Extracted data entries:
════
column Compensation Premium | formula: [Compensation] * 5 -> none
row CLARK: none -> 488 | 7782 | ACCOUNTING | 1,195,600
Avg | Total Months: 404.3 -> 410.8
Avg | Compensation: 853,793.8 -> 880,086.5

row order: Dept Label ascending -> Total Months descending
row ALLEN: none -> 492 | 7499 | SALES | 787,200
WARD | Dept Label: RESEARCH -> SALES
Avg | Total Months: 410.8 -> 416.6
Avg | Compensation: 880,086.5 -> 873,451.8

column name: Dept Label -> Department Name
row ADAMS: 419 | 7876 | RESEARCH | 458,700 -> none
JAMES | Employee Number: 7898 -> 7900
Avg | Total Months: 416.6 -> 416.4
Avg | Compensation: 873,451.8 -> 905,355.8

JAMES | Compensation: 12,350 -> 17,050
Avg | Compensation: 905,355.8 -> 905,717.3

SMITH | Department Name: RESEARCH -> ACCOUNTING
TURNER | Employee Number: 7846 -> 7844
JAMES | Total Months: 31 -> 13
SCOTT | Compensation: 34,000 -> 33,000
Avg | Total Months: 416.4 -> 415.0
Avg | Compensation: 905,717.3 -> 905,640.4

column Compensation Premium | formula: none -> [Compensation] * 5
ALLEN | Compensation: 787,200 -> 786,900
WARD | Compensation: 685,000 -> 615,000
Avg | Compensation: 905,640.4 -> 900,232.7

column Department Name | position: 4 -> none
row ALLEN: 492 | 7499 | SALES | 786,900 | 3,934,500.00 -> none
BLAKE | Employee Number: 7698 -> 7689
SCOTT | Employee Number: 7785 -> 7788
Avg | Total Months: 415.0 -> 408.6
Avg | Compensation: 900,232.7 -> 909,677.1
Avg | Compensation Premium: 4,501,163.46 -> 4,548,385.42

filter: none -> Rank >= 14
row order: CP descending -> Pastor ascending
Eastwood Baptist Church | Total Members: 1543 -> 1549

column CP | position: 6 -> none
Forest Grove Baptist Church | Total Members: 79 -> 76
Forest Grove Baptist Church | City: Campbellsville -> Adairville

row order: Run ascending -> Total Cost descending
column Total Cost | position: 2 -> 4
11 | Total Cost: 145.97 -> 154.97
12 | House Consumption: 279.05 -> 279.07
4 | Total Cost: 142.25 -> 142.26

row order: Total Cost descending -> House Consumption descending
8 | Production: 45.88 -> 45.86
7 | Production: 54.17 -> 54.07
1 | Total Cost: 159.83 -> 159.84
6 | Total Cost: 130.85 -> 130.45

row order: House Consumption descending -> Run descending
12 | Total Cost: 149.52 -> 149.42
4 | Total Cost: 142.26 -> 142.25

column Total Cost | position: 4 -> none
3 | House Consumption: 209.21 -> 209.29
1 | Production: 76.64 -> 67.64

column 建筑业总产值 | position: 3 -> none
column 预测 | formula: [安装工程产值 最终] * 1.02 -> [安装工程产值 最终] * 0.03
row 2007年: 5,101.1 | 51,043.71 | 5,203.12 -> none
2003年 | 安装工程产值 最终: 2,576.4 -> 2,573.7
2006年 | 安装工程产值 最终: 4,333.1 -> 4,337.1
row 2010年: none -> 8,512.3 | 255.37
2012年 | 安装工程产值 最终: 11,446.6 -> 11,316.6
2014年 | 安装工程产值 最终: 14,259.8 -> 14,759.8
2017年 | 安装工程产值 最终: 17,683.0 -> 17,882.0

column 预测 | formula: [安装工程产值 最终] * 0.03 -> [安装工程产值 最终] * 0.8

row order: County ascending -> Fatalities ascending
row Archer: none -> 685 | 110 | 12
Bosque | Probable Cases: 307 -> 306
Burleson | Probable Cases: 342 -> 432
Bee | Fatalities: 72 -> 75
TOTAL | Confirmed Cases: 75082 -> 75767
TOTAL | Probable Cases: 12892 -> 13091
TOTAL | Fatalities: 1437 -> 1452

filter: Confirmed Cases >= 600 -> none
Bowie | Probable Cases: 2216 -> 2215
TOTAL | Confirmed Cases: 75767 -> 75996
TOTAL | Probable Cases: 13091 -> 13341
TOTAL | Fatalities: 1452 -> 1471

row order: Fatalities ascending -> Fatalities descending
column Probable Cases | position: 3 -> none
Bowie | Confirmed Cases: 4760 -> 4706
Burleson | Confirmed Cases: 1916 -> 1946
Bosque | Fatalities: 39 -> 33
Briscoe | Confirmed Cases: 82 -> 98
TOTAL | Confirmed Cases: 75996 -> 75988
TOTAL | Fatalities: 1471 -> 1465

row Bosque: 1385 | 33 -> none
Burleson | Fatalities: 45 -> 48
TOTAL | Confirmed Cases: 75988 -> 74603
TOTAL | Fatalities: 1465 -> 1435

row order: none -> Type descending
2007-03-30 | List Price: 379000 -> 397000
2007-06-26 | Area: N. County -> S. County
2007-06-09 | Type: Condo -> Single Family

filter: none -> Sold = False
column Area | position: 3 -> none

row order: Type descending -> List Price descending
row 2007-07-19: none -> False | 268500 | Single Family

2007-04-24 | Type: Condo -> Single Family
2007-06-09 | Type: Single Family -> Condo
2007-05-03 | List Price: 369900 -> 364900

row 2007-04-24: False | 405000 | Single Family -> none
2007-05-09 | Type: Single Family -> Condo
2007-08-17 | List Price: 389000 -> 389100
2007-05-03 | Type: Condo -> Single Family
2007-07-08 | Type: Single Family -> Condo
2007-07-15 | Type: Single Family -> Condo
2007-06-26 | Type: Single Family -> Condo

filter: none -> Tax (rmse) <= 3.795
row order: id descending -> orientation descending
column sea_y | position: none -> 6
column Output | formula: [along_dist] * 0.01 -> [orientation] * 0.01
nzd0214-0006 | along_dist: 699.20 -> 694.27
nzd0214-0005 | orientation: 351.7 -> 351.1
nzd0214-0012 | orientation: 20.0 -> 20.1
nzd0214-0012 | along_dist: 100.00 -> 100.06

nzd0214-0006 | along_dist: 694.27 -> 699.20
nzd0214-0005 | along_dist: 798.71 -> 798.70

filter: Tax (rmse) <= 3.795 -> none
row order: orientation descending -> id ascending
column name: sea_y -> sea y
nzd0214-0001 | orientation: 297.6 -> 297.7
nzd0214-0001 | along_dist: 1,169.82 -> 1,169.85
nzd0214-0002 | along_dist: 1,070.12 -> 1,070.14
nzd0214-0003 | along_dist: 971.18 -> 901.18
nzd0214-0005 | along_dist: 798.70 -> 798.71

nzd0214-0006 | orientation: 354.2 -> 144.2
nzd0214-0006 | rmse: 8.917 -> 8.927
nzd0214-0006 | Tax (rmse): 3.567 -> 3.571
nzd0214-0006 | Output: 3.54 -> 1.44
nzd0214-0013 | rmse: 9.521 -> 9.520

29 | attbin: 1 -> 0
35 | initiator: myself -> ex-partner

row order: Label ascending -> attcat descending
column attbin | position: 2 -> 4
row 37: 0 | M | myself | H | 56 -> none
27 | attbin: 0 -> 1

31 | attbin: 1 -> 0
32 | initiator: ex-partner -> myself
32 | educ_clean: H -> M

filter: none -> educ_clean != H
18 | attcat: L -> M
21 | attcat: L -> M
════
■ Problem ■
Starting with the line that contains "nzd0214-0006 | orientation: 354.2 -> 144.2", restate every line up to and including the last one above, exactly.

■ Task solution ■
nzd0214-0006 | orientation: 354.2 -> 144.2
nzd0214-0006 | rmse: 8.917 -> 8.927
nzd0214-0006 | Tax (rmse): 3.567 -> 3.571
nzd0214-0006 | Output: 3.54 -> 1.44
nzd0214-0013 | rmse: 9.521 -> 9.520

29 | attbin: 1 -> 0
35 | initiator: myself -> ex-partner

row order: Label ascending -> attcat descending
column attbin | position: 2 -> 4
row 37: 0 | M | myself | H | 56 -> none
27 | attbin: 0 -> 1

31 | attbin: 1 -> 0
32 | initiator: ex-partner -> myself
32 | educ_clean: H -> M

filter: none -> educ_clean != H
18 | attcat: L -> M
21 | attcat: L -> M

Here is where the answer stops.